#### WORK REQUEST:
The expected response is an exact repetition of every record, with images excluded.

(Image comparison data)
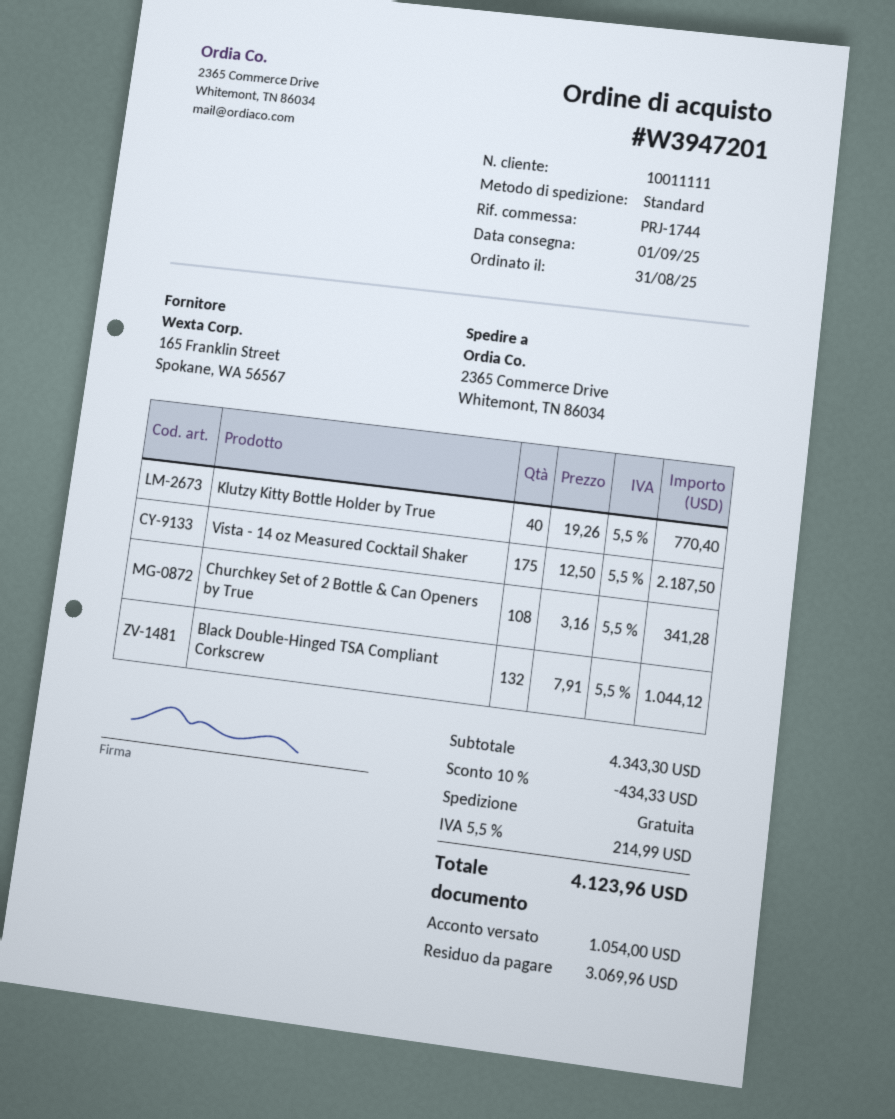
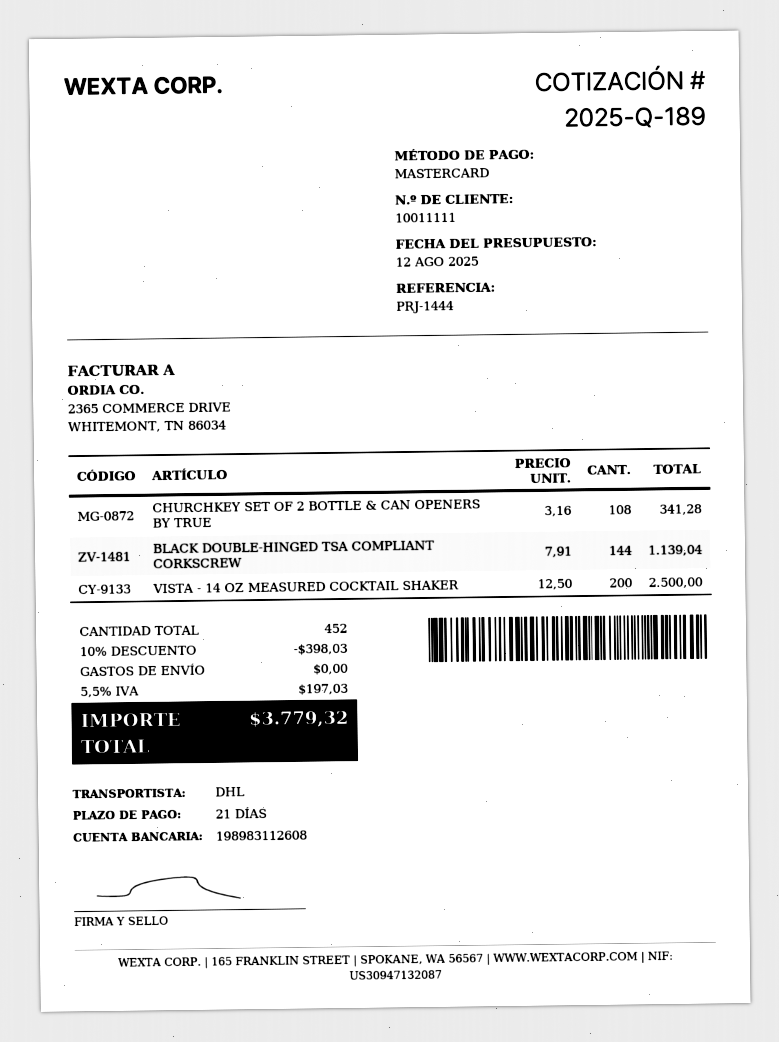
reference: PRJ-1744 -> PRJ-1444
shipping method: standard -> DHL
Klutzy Kitty Bottle Holder by True: 40 x 19.26 = 770.40 -> none
Vista - 14 oz Measured Cocktail Shaker: 175 x 12.50 = 2187.50 -> 200 x 12.50 = 2500.00
Black Double-Hinged TSA Compliant Corkscrew: 132 x 7.91 = 1044.12 -> 144 x 7.91 = 1139.04
discount: 10% = 434.33 -> 10% = 398.03
tax: 5.5% = 214.99 -> 5.5% = 197.03
total: 4123.96 -> 3779.32

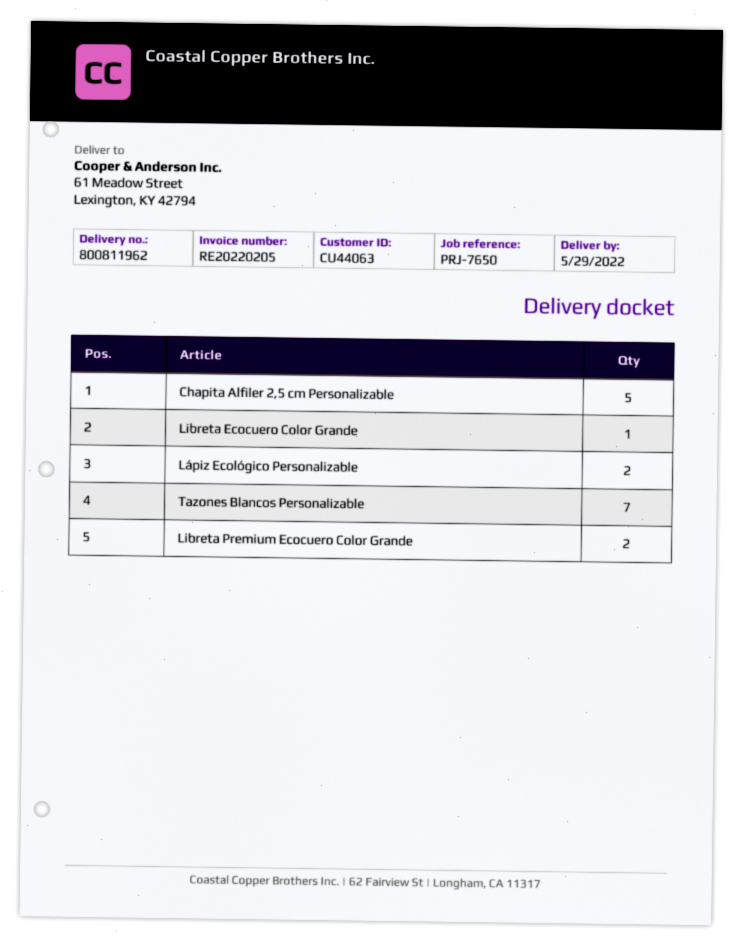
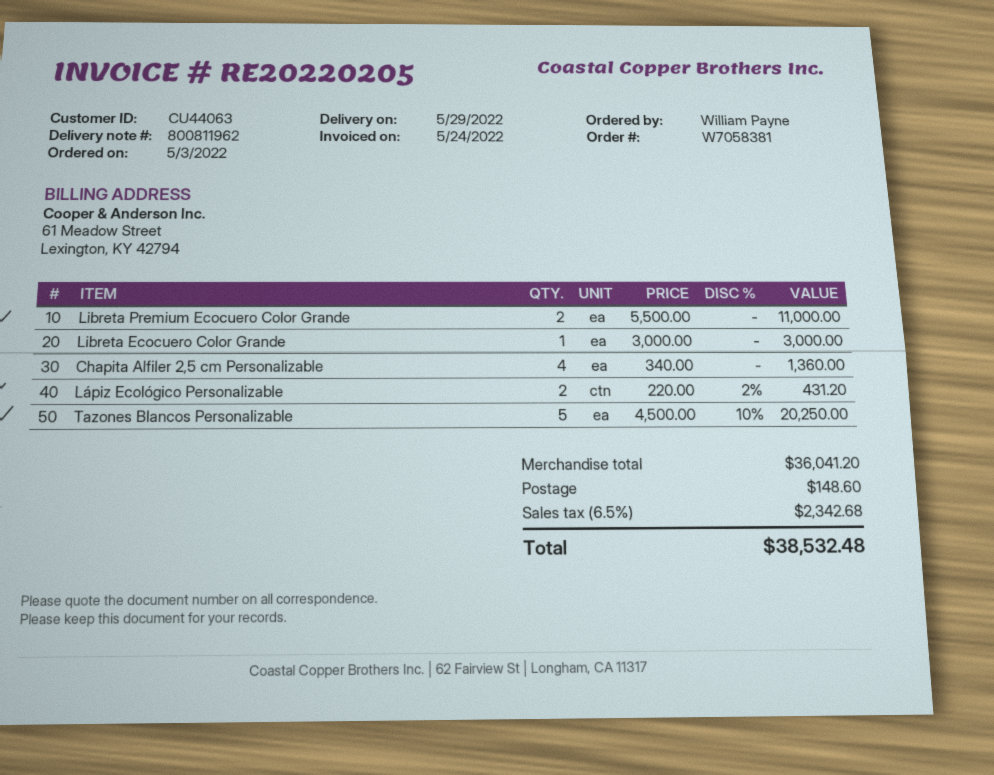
Chapita Alfiler 2,5 cm Personalizable: 5 -> 4
Tazones Blancos Personalizable: 7 -> 5

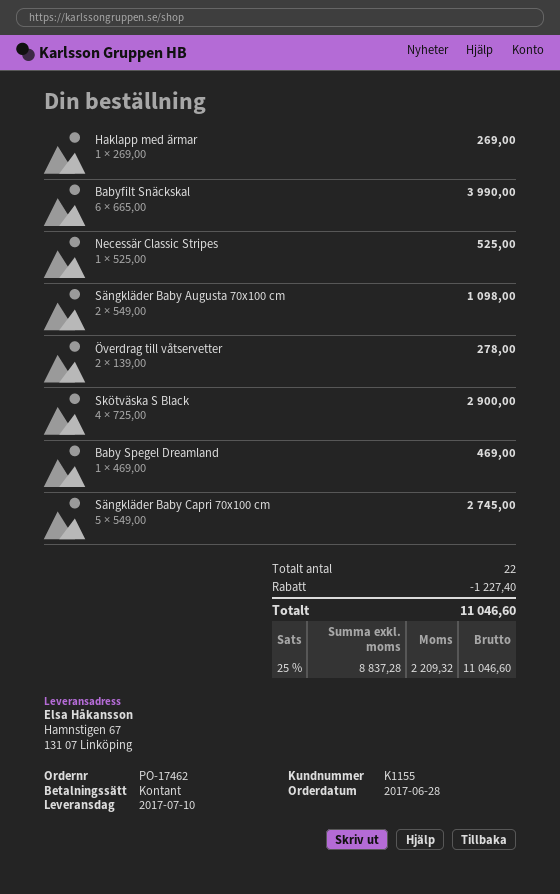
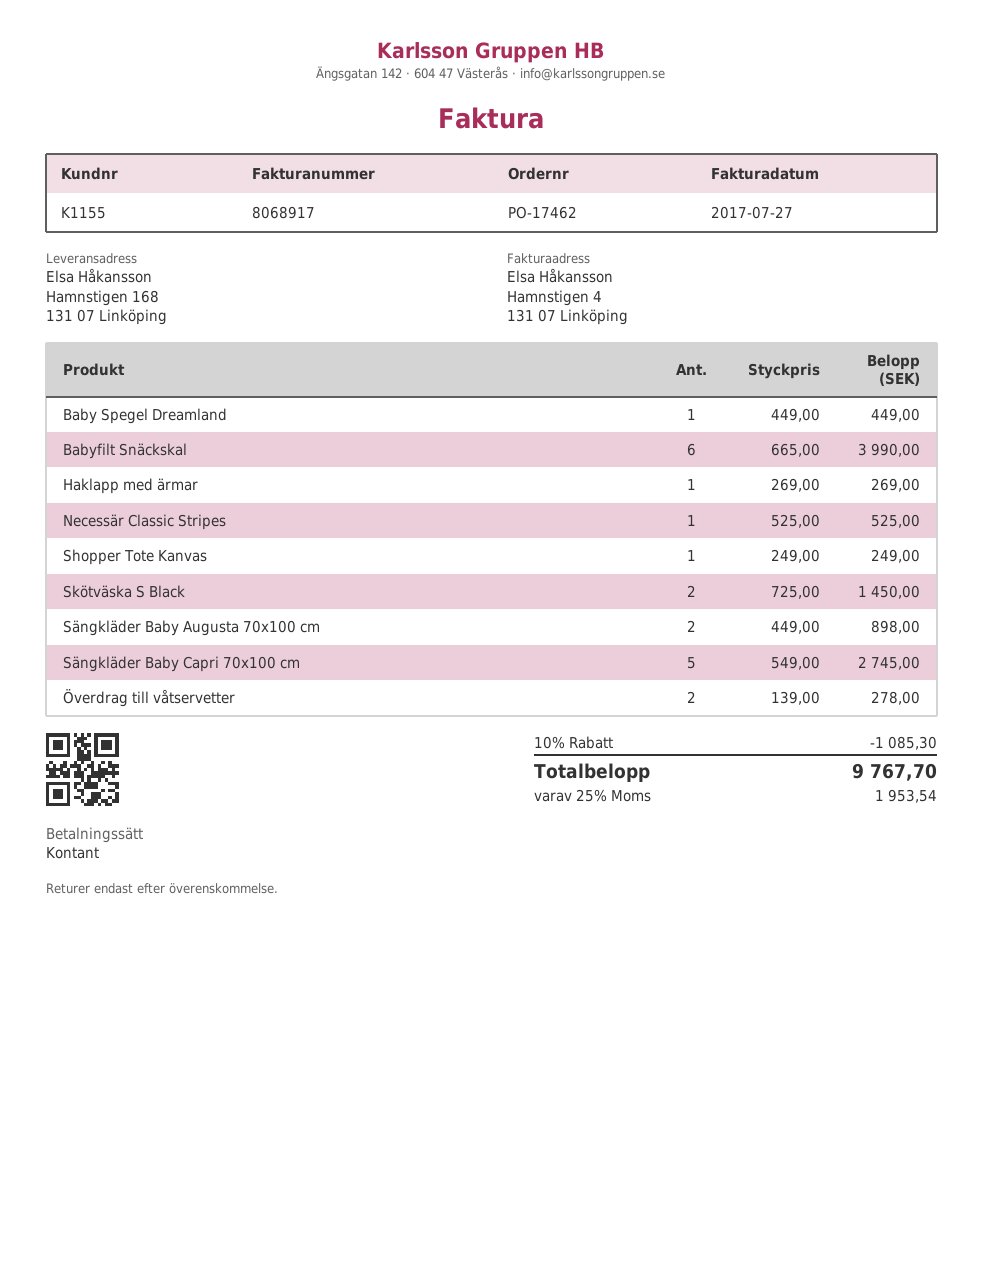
ship to: Hamnstigen 67, 131 07 Linköping -> Hamnstigen 168, 131 07 Linköping
Sängkläder Baby Augusta 70x100 cm: 2 x 549.00 = 1098.00 -> 2 x 449.00 = 898.00
Skötväska S Black: 4 x 725.00 = 2900.00 -> 2 x 725.00 = 1450.00
Baby Spegel Dreamland: 1 x 469.00 = 469.00 -> 1 x 449.00 = 449.00
Shopper Tote Kanvas: none -> 1 x 249.00 = 249.00
discount: 1227.40 -> 1085.30
tax: 25% = 2209.32 -> 25% = 1953.54
total: 11046.60 -> 9767.70

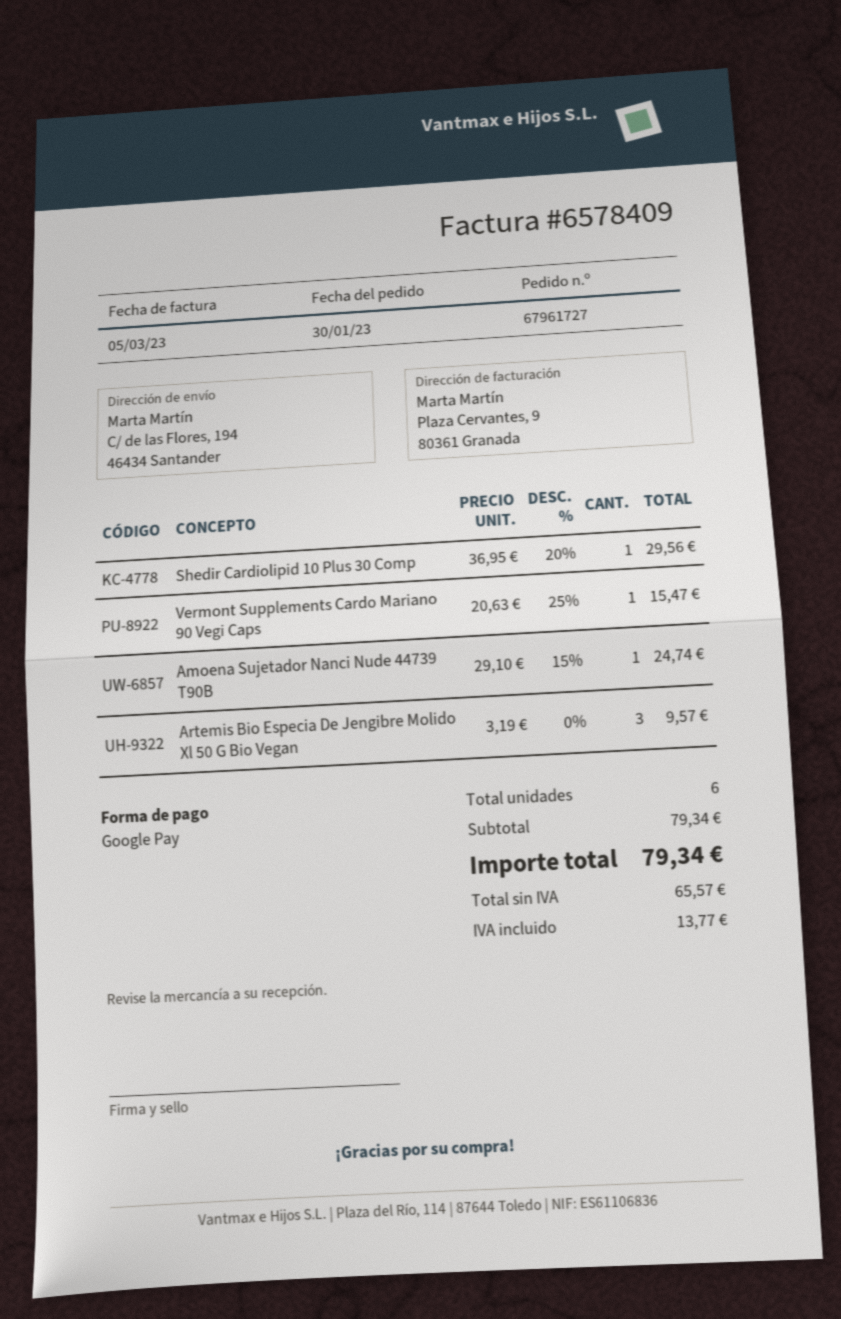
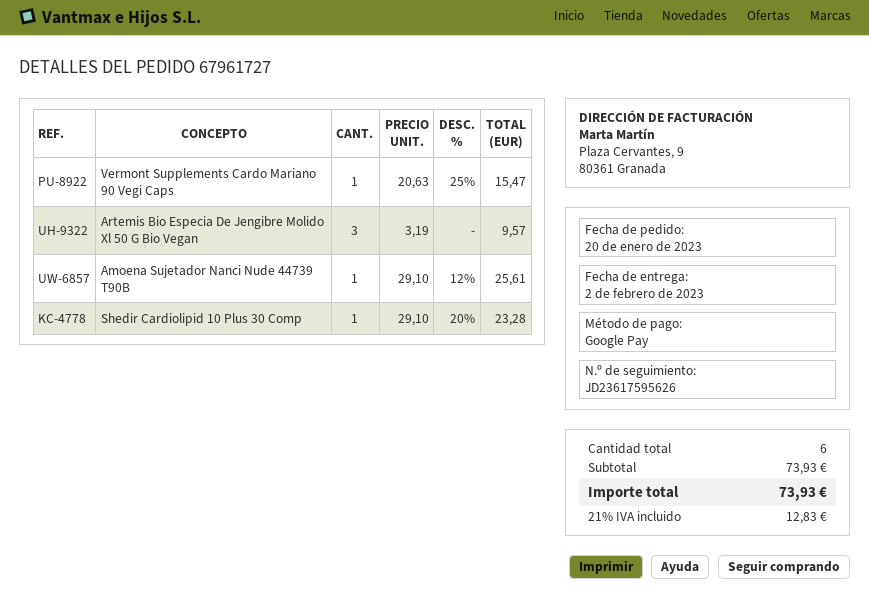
order date: 2023-01-30 -> 2023-01-20
Shedir Cardiolipid 10 Plus 30 Comp: 1 x 36.95 - 20% = 29.56 -> 1 x 29.10 - 20% = 23.28
Amoena Sujetador Nanci Nude 44739 T90B: 1 x 29.10 - 15% = 24.74 -> 1 x 29.10 - 12% = 25.61
subtotal: 79.34 -> 73.93
tax: 13.77 -> 12.83
total: 79.34 -> 73.93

#### ANSWER TO THIS EXERCISE:
reference: PRJ-1744 -> PRJ-1444
shipping method: standard -> DHL
Klutzy Kitty Bottle Holder by True: 40 x 19.26 = 770.40 -> none
Vista - 14 oz Measured Cocktail Shaker: 175 x 12.50 = 2187.50 -> 200 x 12.50 = 2500.00
Black Double-Hinged TSA Compliant Corkscrew: 132 x 7.91 = 1044.12 -> 144 x 7.91 = 1139.04
discount: 10% = 434.33 -> 10% = 398.03
tax: 5.5% = 214.99 -> 5.5% = 197.03
total: 4123.96 -> 3779.32

Chapita Alfiler 2,5 cm Personalizable: 5 -> 4
Tazones Blancos Personalizable: 7 -> 5

ship to: Hamnstigen 67, 131 07 Linköping -> Hamnstigen 168, 131 07 Linköping
Sängkläder Baby Augusta 70x100 cm: 2 x 549.00 = 1098.00 -> 2 x 449.00 = 898.00
Skötväska S Black: 4 x 725.00 = 2900.00 -> 2 x 725.00 = 1450.00
Baby Spegel Dreamland: 1 x 469.00 = 469.00 -> 1 x 449.00 = 449.00
Shopper Tote Kanvas: none -> 1 x 249.00 = 249.00
discount: 1227.40 -> 1085.30
tax: 25% = 2209.32 -> 25% = 1953.54
total: 11046.60 -> 9767.70

order date: 2023-01-30 -> 2023-01-20
Shedir Cardiolipid 10 Plus 30 Comp: 1 x 36.95 - 20% = 29.56 -> 1 x 29.10 - 20% = 23.28
Amoena Sujetador Nanci Nude 44739 T90B: 1 x 29.10 - 15% = 24.74 -> 1 x 29.10 - 12% = 25.61
subtotal: 79.34 -> 73.93
tax: 13.77 -> 12.83
total: 79.34 -> 73.93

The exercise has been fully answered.